Machine learning (ML): Use thousands of images of an object --lets assume a cup-- and use this data to calculate a model (picture) for what the average cup looks like based on all the images in the data-set. More pictures = more accurate model.
This particular robot combines Machine Learning with Computer Vision. This means it passes the webcam stream through a machine-learnt model in order to detect objects in the frame. For example, based on the 'average cup model' ML example, the computer can look at the camera's video frame and try to fit the average cup image on to your new image. If it fits within a certain degree of accuracy, the new image will be labeled as a cup! By tracing where exactly this object is detected via the camera frame, we get object detection!
Sourcing 1000s of images of multiple objects and faces can be difficult. Furthermore computing what the avg object should look like (training a model) is an extremely computationally intensive task. Therefore, I decided to stick with the freely available 'Face Detect and 'Mobile-lite SSD COCO' models provided for free by google's TensorFlow library. (TensorFlow is the Machine learning program that actually trains the object detection model and compares new images/videos to classify them and detect objects within them.)
Face detection explained
Now once you have your face-detect model from Google, you can use it to find faces within a video stream! When the face-detect algorithm finds a face in the camera frame, it will output the accuracy with which it thinks it has found your face and the coordinates of your face in the video frame.
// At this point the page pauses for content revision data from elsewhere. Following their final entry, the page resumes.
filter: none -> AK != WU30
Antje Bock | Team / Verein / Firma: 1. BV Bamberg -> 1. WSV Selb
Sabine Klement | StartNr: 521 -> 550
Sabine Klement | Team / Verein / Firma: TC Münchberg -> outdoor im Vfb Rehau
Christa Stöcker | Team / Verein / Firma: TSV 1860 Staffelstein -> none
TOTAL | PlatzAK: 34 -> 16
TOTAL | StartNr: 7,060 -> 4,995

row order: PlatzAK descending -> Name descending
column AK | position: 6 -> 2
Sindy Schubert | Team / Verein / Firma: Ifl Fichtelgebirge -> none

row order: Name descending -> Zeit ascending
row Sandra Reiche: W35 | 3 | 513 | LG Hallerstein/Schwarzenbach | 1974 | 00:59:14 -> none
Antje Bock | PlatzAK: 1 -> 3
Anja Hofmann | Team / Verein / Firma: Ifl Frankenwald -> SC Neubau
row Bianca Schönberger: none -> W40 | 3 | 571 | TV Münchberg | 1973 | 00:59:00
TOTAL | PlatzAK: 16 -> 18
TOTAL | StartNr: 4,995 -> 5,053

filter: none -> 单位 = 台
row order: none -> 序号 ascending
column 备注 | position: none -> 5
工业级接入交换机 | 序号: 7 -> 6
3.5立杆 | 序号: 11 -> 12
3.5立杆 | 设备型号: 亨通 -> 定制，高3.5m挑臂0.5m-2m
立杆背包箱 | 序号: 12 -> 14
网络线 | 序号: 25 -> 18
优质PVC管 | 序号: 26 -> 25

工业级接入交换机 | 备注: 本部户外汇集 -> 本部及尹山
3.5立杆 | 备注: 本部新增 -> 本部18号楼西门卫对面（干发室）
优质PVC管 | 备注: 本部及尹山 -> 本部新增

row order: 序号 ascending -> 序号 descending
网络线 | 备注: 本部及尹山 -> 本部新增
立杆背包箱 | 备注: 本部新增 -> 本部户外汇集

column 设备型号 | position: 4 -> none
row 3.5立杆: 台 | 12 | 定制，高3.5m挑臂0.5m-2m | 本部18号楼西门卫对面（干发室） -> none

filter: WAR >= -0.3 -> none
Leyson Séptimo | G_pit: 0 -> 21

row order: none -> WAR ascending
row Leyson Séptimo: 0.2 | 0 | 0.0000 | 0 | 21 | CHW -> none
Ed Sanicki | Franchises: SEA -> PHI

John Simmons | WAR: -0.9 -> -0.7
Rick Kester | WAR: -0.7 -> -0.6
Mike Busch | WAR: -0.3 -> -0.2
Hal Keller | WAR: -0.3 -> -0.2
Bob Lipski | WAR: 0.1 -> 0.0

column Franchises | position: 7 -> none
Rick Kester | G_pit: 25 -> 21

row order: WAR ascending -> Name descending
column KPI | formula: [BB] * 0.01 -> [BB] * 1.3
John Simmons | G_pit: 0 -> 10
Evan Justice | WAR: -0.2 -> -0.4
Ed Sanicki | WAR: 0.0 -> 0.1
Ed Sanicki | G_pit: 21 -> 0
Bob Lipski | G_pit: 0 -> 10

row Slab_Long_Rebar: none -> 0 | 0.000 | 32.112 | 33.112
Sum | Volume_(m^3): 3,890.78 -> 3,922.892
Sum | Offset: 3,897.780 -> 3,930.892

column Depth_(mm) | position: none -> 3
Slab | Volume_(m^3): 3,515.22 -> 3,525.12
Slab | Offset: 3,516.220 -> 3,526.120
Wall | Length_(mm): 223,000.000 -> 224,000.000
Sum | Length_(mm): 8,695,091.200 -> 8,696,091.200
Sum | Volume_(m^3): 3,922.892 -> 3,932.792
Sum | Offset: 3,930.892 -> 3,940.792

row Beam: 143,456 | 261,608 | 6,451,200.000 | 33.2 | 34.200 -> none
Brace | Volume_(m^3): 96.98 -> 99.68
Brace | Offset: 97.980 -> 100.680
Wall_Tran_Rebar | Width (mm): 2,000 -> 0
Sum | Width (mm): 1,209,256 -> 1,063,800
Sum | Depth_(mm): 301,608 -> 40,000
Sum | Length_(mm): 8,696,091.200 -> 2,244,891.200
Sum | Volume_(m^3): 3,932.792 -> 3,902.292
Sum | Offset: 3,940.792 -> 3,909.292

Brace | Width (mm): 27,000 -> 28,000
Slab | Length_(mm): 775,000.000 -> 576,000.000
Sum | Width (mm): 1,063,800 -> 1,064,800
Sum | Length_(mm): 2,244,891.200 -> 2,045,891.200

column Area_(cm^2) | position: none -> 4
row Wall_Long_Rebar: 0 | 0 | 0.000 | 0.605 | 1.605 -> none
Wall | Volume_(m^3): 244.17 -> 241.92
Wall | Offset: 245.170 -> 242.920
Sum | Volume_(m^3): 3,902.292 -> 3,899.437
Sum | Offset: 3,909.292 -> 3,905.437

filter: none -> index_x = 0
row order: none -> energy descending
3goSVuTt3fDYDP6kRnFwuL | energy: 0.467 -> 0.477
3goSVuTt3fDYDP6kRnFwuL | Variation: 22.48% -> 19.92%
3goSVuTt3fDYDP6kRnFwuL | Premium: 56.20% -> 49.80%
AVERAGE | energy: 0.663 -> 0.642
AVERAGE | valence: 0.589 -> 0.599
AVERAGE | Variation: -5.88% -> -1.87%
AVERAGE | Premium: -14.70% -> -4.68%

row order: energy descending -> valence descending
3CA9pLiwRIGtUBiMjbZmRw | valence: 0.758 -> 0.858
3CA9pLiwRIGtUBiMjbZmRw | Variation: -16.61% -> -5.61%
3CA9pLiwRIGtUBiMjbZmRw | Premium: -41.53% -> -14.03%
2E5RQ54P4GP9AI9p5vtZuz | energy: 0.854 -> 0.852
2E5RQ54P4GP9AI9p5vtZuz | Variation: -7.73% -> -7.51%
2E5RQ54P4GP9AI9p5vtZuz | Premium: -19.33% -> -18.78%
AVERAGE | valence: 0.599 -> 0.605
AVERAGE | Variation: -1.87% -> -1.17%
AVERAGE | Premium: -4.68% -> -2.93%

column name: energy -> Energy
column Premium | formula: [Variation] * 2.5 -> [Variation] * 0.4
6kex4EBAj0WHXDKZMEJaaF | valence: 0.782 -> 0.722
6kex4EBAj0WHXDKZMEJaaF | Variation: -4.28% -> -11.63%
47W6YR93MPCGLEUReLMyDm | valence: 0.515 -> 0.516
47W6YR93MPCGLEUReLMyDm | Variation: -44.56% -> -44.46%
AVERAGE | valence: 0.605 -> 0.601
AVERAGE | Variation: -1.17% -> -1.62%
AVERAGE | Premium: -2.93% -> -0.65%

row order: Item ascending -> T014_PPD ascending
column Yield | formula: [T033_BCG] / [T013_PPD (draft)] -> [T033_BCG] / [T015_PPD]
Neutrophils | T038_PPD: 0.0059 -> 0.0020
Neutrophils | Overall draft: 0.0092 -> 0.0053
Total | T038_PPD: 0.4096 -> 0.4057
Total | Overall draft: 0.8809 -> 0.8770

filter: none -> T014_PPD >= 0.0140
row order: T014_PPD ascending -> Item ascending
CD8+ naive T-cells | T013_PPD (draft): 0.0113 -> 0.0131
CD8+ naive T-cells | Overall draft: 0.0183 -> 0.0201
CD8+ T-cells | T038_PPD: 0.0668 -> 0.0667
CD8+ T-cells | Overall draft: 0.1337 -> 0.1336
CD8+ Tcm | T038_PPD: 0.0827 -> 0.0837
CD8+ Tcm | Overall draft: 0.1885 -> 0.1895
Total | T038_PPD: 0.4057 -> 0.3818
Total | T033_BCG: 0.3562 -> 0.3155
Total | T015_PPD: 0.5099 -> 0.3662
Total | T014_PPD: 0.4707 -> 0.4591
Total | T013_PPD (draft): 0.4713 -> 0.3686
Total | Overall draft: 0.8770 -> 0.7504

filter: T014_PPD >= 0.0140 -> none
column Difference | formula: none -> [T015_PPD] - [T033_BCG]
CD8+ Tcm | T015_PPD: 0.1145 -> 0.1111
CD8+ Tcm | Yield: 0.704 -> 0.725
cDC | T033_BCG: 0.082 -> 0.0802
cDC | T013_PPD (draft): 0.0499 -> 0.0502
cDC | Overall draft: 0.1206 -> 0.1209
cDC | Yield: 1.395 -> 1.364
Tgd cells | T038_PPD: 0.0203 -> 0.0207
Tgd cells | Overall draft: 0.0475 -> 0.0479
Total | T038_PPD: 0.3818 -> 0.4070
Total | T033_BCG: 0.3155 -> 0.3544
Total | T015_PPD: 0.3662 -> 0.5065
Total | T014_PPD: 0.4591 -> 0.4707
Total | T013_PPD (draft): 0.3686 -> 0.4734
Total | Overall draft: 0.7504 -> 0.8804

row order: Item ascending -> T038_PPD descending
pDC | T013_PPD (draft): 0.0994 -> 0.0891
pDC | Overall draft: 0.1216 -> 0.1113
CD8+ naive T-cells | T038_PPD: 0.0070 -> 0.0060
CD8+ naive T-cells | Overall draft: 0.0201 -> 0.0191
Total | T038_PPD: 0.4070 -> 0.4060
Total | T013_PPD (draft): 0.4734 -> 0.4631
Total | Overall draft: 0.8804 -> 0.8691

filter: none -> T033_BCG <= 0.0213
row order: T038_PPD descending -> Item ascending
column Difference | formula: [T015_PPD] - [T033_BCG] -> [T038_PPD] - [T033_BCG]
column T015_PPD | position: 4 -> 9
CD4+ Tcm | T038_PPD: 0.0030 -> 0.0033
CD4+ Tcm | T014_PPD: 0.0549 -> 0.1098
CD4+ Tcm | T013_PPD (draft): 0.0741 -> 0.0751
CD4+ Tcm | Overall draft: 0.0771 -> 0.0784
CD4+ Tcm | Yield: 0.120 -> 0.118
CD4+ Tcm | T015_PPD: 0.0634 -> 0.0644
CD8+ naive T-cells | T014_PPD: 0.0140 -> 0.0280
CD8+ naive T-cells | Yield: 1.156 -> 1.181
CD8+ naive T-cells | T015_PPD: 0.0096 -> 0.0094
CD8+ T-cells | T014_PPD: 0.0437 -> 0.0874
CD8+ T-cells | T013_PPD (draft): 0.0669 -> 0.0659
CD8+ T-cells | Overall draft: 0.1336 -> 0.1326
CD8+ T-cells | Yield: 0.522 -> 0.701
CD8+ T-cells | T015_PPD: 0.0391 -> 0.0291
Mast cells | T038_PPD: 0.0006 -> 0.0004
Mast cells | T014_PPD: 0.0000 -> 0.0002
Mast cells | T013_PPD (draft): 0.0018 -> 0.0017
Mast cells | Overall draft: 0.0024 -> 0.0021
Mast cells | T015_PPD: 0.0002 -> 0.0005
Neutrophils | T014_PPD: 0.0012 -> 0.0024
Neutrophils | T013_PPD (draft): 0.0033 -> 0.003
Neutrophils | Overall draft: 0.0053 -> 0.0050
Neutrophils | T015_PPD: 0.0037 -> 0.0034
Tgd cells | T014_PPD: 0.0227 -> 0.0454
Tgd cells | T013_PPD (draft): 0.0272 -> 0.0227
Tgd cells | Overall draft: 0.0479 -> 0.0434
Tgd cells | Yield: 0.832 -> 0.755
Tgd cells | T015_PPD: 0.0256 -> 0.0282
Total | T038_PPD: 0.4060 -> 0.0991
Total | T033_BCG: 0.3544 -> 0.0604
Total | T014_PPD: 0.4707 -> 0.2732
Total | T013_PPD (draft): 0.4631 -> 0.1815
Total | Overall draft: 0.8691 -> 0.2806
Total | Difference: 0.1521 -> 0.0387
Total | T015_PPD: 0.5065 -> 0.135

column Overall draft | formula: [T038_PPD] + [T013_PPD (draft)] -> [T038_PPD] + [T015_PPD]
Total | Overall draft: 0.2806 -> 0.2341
Now here is the challenging part. How do we use this camera positional data to have the robot follow a person around?
The answer is simple. If the person's X coordinate is at the left 25% of the frame, then the robot will turn left till the person is centered in the frame again. If the person's X coordinate is in the right 25% of the frame, the code will tell the robot to turn right till the person is centered in the frame again. For example: If your webcam's resolution is 1280*720(1280 pixels wide and 720 pixels tall), then your left detection zone would be 0.3 x 1280 = 384 pixels. The right detection zone would be 1280-(0.3*1280) = 896 pixels. Therefore if the face you are tracking has an x coordinate < 384, the robot will turn left till the face's X coordinate is greater than 384 and vice versa for the right side. You can tweak this detection zone to your liking in the code. Furthermore, you could implement a more elegant PID loop for this task, but this simple solution works well for now!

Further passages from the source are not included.